• [What this task involves]
Since pictures are not wanted in the copy, output only the rest of each record exactly.

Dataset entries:
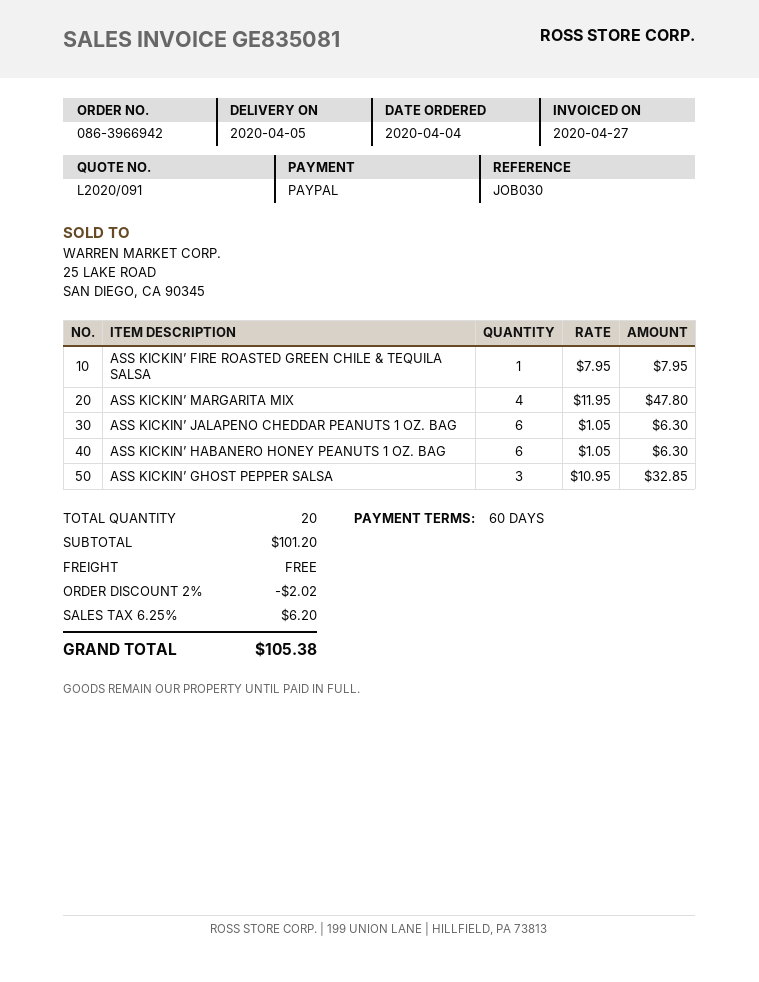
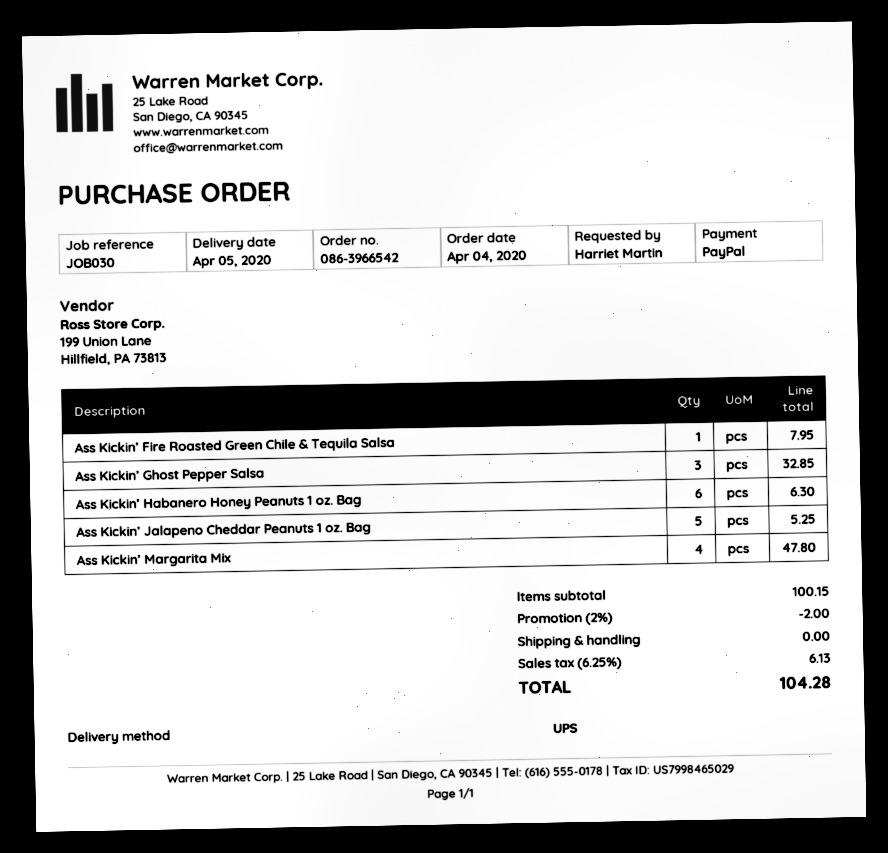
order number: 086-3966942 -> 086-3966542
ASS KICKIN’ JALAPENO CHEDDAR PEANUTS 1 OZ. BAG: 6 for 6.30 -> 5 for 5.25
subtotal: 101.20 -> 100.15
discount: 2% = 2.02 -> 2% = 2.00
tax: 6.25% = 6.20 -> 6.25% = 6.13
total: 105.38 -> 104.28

• [Result of this task]
order number: 086-3966942 -> 086-3966542
ASS KICKIN’ JALAPENO CHEDDAR PEANUTS 1 OZ. BAG: 6 for 6.30 -> 5 for 5.25
subtotal: 101.20 -> 100.15
discount: 2% = 2.02 -> 2% = 2.00
tax: 6.25% = 6.20 -> 6.25% = 6.13
total: 105.38 -> 104.28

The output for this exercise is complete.